Order does matter, though. You always want to put the flag after the optional parameter in your .param directives, or bad things will happen.

# example-0b-04.pir
.sub 'main' :main
    .local string eggs
    .local string topping 
    .local string order

    eggs = 'over easy'
    topping = "Frank's RedHot"

    order = breakfast(eggs, topping)
    say order

    order = breakfast(eggs)
    say order
.end

.sub breakfast
    .param string eggs
    .param int    has_stuff :opt_flag
    .param string topping   :optional

    .local string breakfast_order
    breakfast_order = 'Eggs cooked ' . eggs

    unless has_stuff goto SERVE_BREAKFAST
    breakfast_order .= ' topped with '
    breakfast_order .= topping

  SERVE_BREAKFAST:
    .return(breakfast_order)
.end

See?

$ parrot example-0b-04.pir
Eggs cooked over easy
too few positional arguments: 1 passed, 2 (or more) expected
current instr.: 'breakfast' pc 34 (example-0b-04.pir:19)
called from Sub 'main' pc 26 (example-0b-04.pir:15)

Back to stellar. extract_from_csv_line can work the headers out for itself now.
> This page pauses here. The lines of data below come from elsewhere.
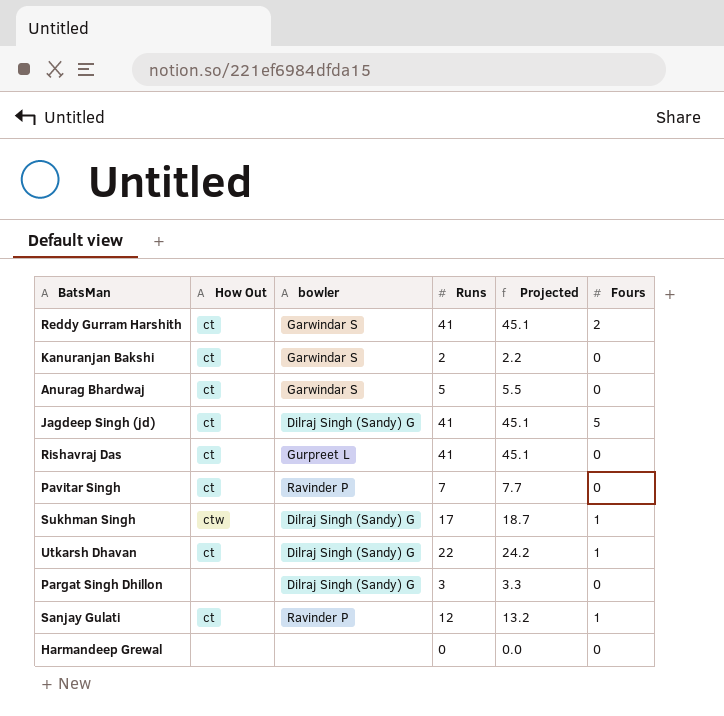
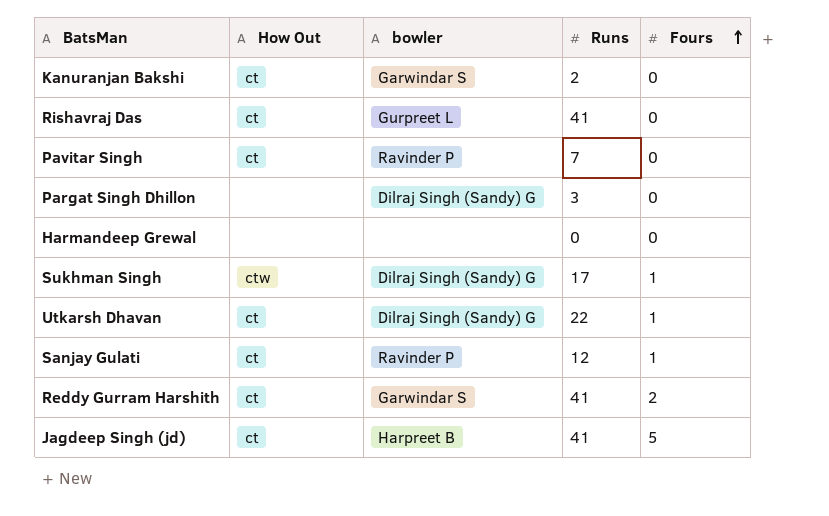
row order: none -> Fours ascending
column Projected | formula: [Runs] * 1.1 -> none
row Anurag Bhardwaj: ct | Garwindar S | 5 | 5.5 | 0 -> none
Jagdeep Singh (jd) | bowler: Dilraj Singh (Sandy) G -> Harpreet B

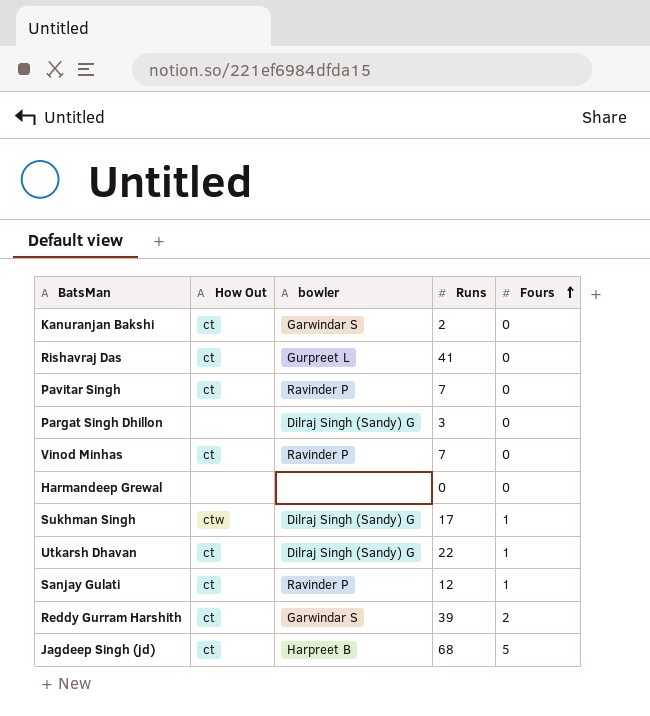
row Vinod Minhas: none -> ct | Ravinder P | 7 | 0
Reddy Gurram Harshith | Runs: 41 -> 39
Jagdeep Singh (jd) | Runs: 41 -> 68

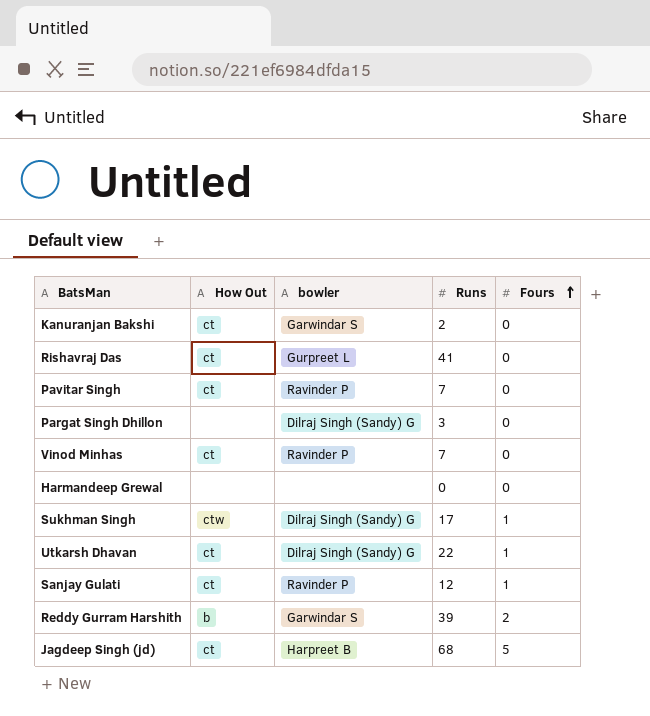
Reddy Gurram Harshith | How Out: ct -> b

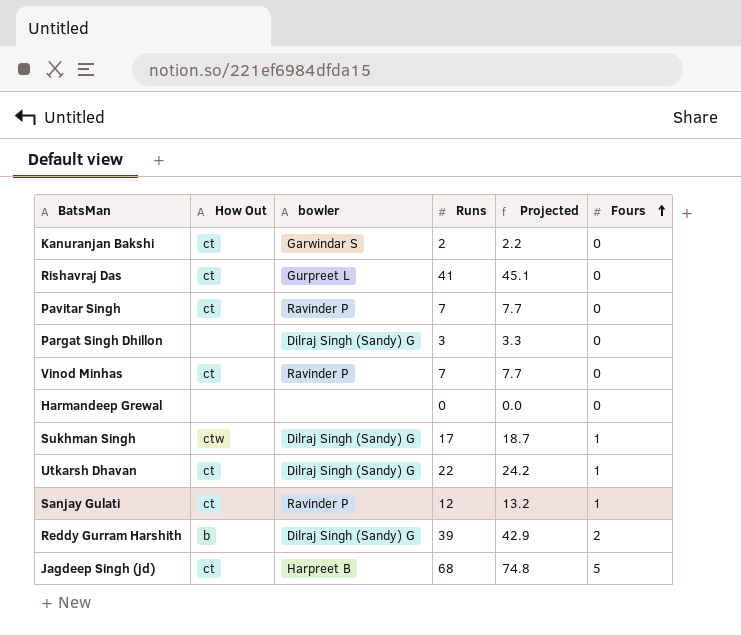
column Projected | formula: none -> [Runs] * 1.1
Reddy Gurram Harshith | bowler: Garwindar S -> Dilraj Singh (Sandy) G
Let’s clean up our test code.

# example-0b-05/t/04-check-star.t
.sub 'main' :main
    .include 'test_more.pir'
    .local string header_string
    .local string star_string
    .local string delimiter
    .local pmc    header_fields
    .local pmc    star

    star_string = "0,,,,,,Sol,0,0,0.000004848,0,0,0,-26.73,4.85,G2V,0.656,0,0,0,0,0,0"
    star = extract_from_csv_line(star_string)

    plan(2)

    $I0 = check_star_proper_name(star, 'Sol')
    ok($I0, 'Sol should have ProperName of "Sol"')
    $I0 = check_star_proper_name(star, 'Arcturus')
    nok($I0, 'Sol should not have ProperName of "Arcturus"')
.end

It is a little easier now to tell what I am actually testing in this code. Good. I know I should be all methodical and orderly about checking my star fields, but I have not had enough sleep for that to be practical. Let’s check Spectrum.

# example-0b-06/t/04-check-star.t

.sub 'main' :main
    # ...
    plan(4)
    # ...
    $I0 = check_star_spectrum(star, 'G2V')
    ok($I0, 'Sol should have Spectrum of "G2V"')
    $I0 = check_star_spectrum(star, 'K3V')
    nok($I0, 'Sol should not have Spectrum of "K3V"')
.end

Meanwhile, in stellar.pir:

# example-0b-06/lib/stellar.pir
.sub check_star_spectrum
    .param pmc star
    .param string desired_value
    .local string actual_value
    .local int check_result

    actual_value = star['Spectrum']
    check_result = desired_value == actual_value
    .return(check_result)
.end

This works perfectly, but compare check_star_spectrum to check_star_proper_name. They are almost identical. In fact, the only difference between the code for the two subs is which field gets grabbed for actual_value. It seems to me that the same behavior could be described by a single sub.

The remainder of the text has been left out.